- YOUR ASSIGNMENT -
Lines from the one with "padding: 34px 34px" up to and including the one with "html: <div><span>ИЛИ ЛИЦА" are to be copied exactly from the records below, without their pictures.

- AVAILABLE DATA -
--
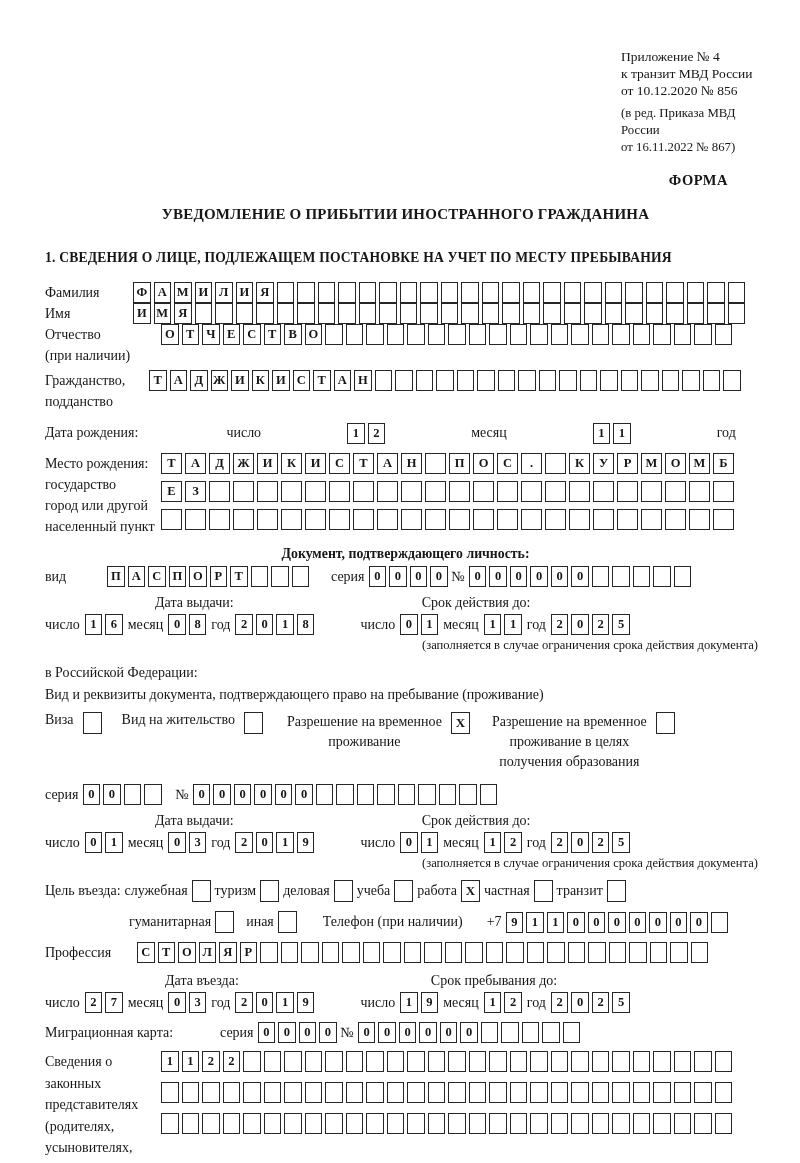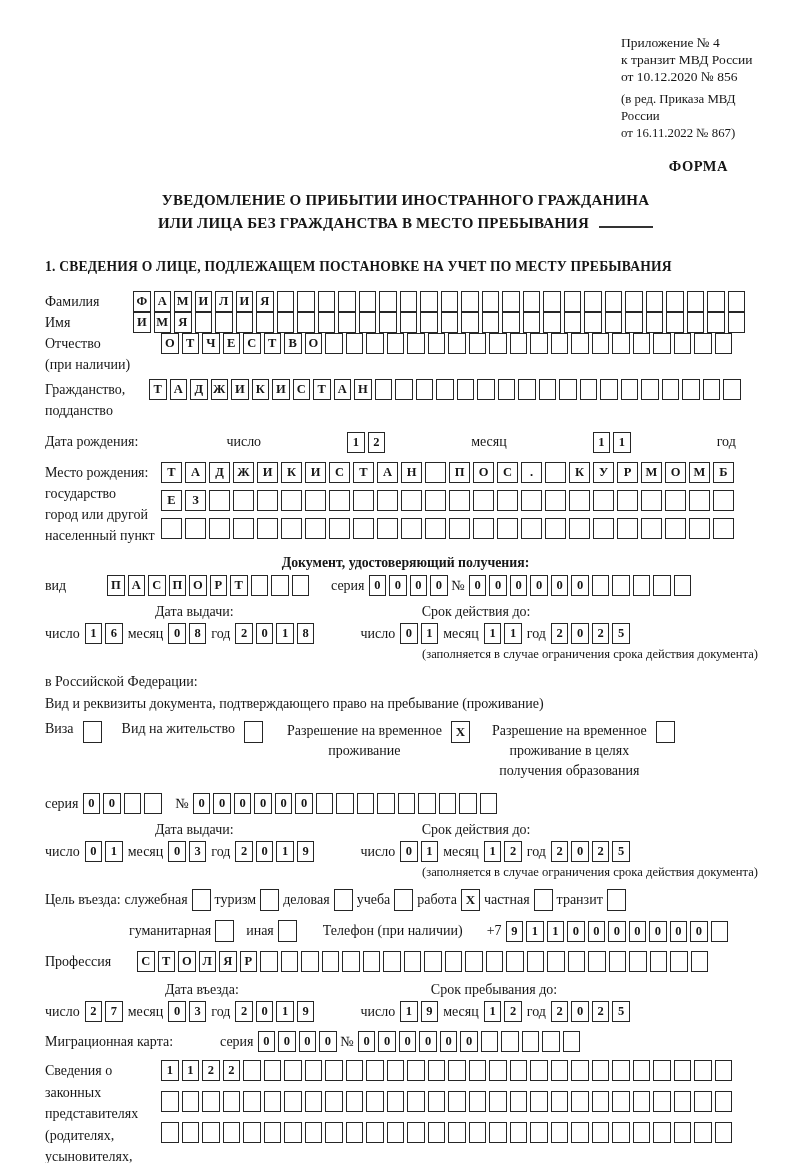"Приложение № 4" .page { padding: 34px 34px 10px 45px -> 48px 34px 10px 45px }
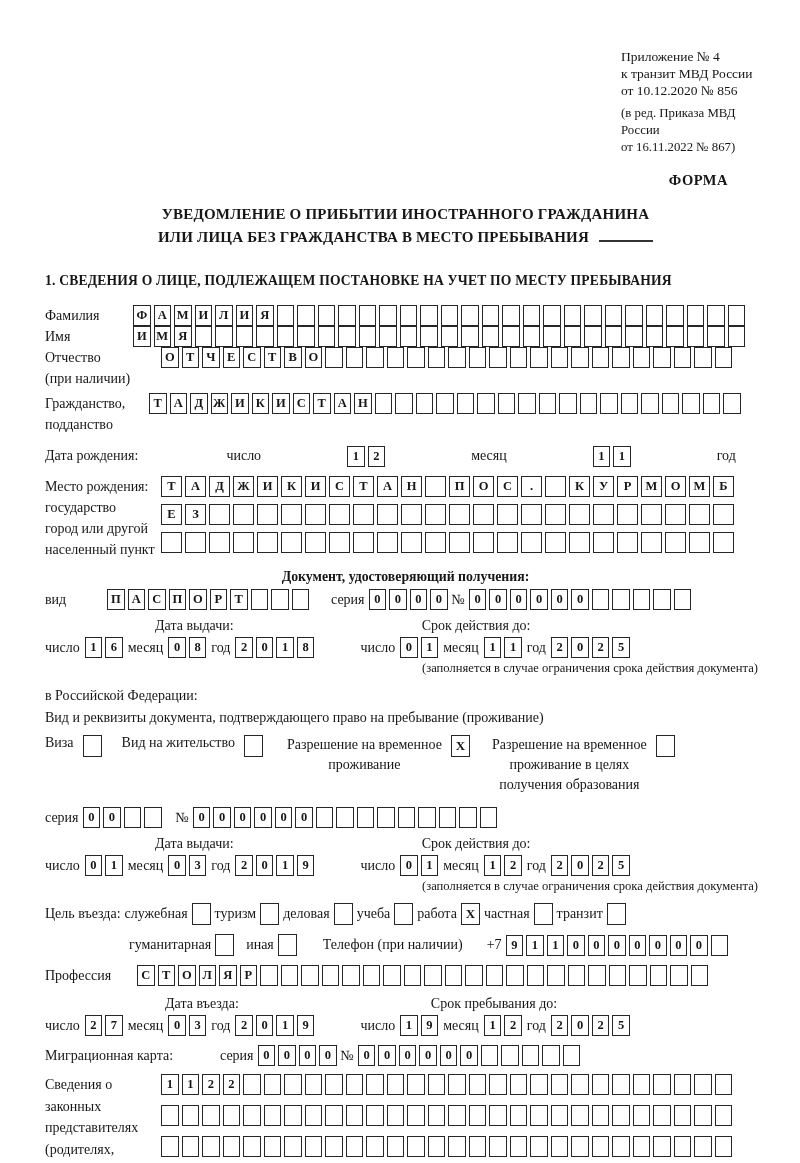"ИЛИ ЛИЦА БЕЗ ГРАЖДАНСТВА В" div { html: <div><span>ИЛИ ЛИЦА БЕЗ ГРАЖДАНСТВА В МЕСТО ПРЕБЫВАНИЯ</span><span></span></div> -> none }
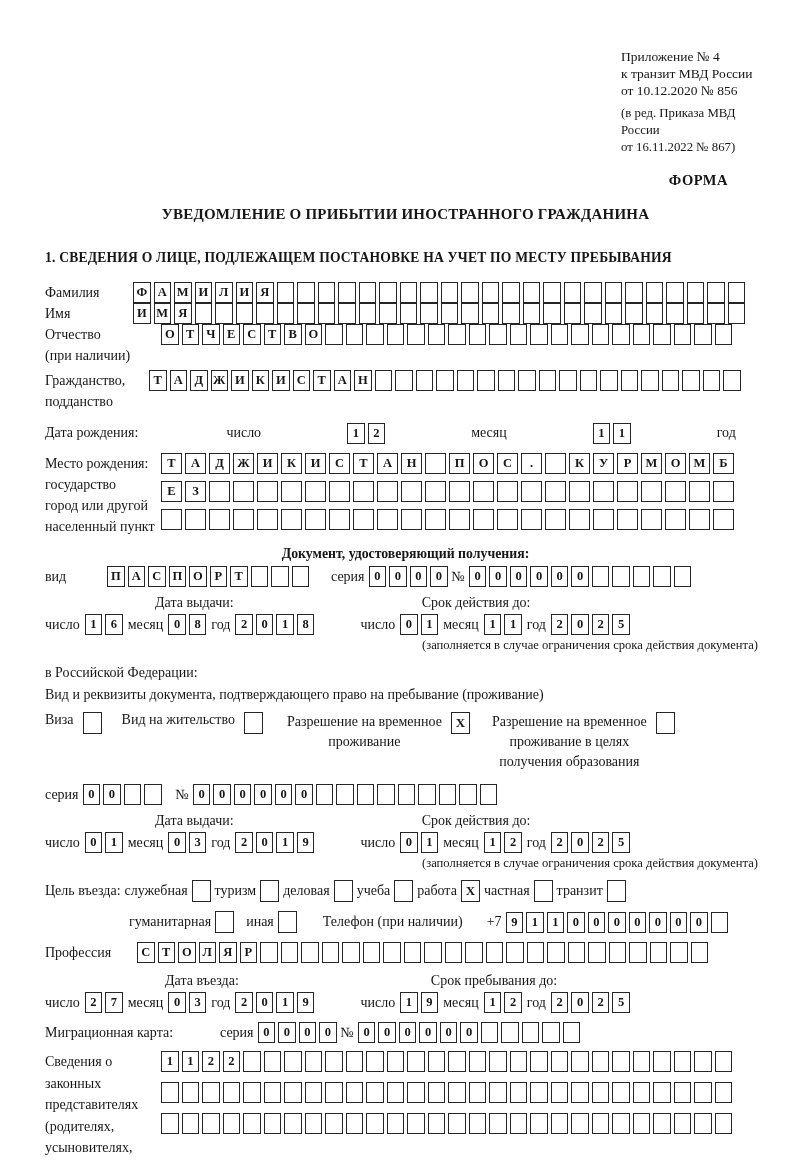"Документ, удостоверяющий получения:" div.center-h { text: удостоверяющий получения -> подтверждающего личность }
--
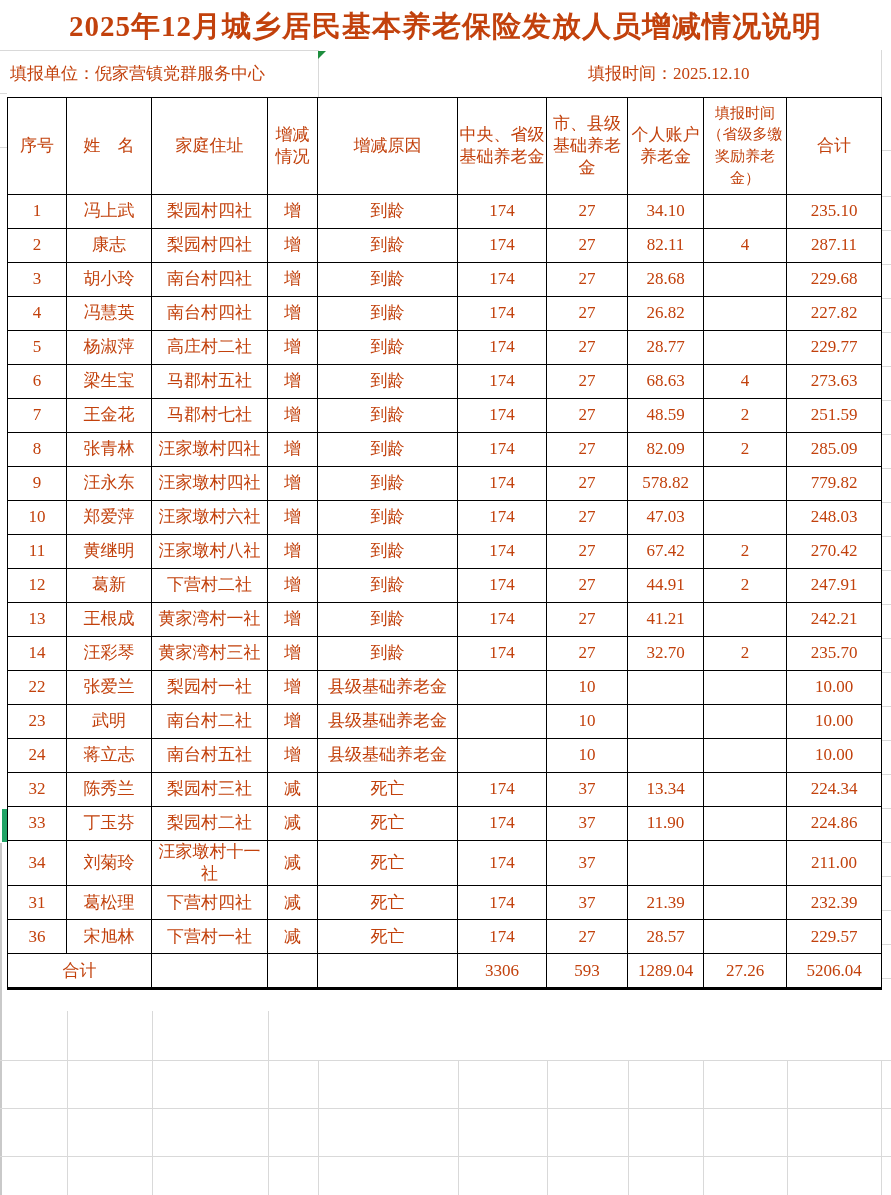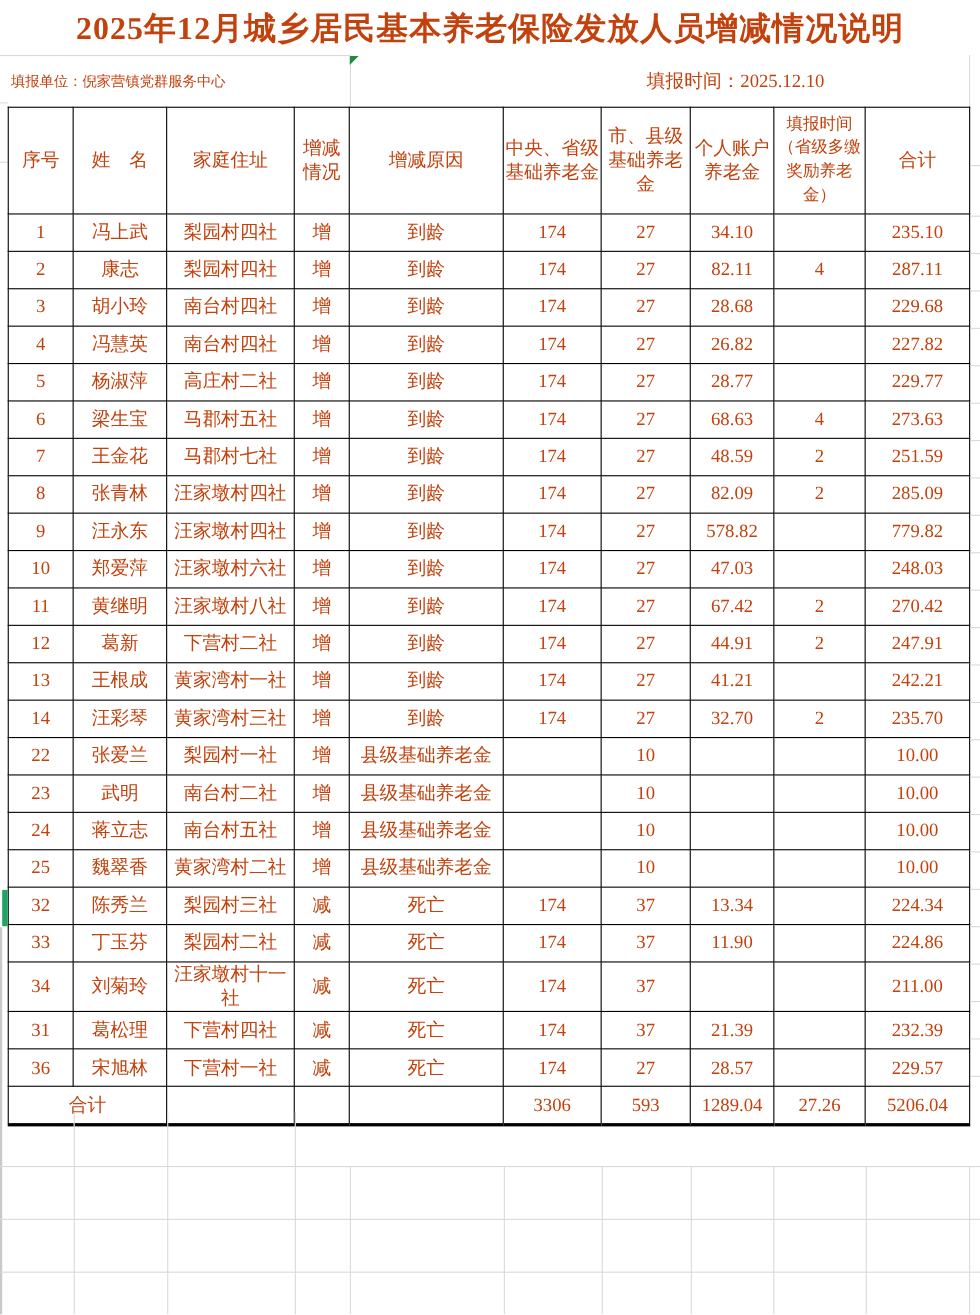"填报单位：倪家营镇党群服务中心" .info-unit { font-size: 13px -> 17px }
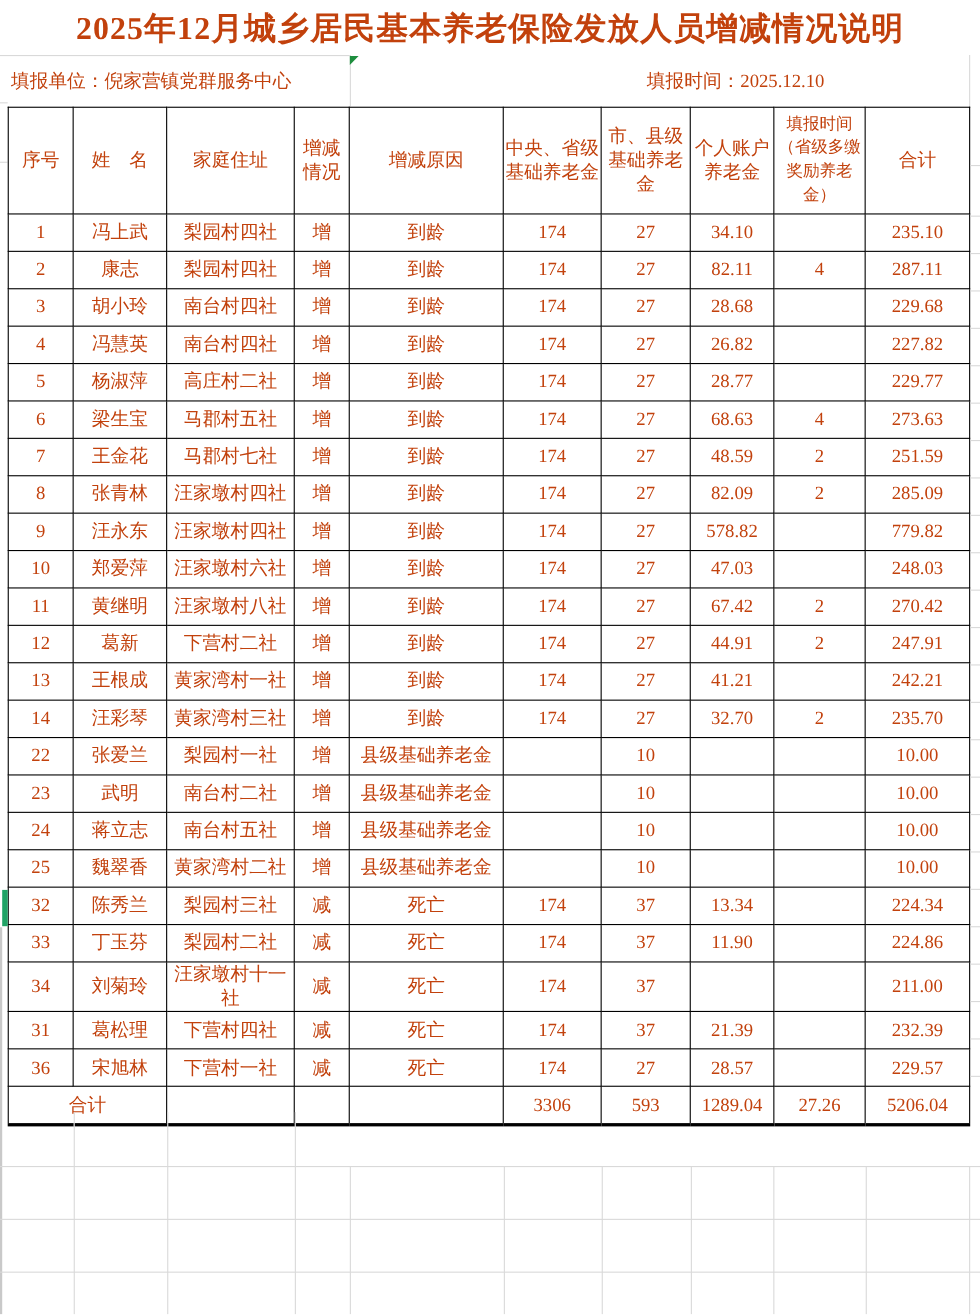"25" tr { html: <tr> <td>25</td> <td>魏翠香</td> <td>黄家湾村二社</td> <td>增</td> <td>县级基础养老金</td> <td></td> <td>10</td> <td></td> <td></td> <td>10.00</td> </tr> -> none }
--
- RESPONSE FOR THIS EXERCISE -
"Приложение № 4" .page { padding: 34px 34px 10px 45px -> 48px 34px 10px 45px }
"ИЛИ ЛИЦА БЕЗ ГРАЖДАНСТВА В" div { html: <div><span>ИЛИ ЛИЦА БЕЗ ГРАЖДАНСТВА В МЕСТО ПРЕБЫВАНИЯ</span><span></span></div> -> none }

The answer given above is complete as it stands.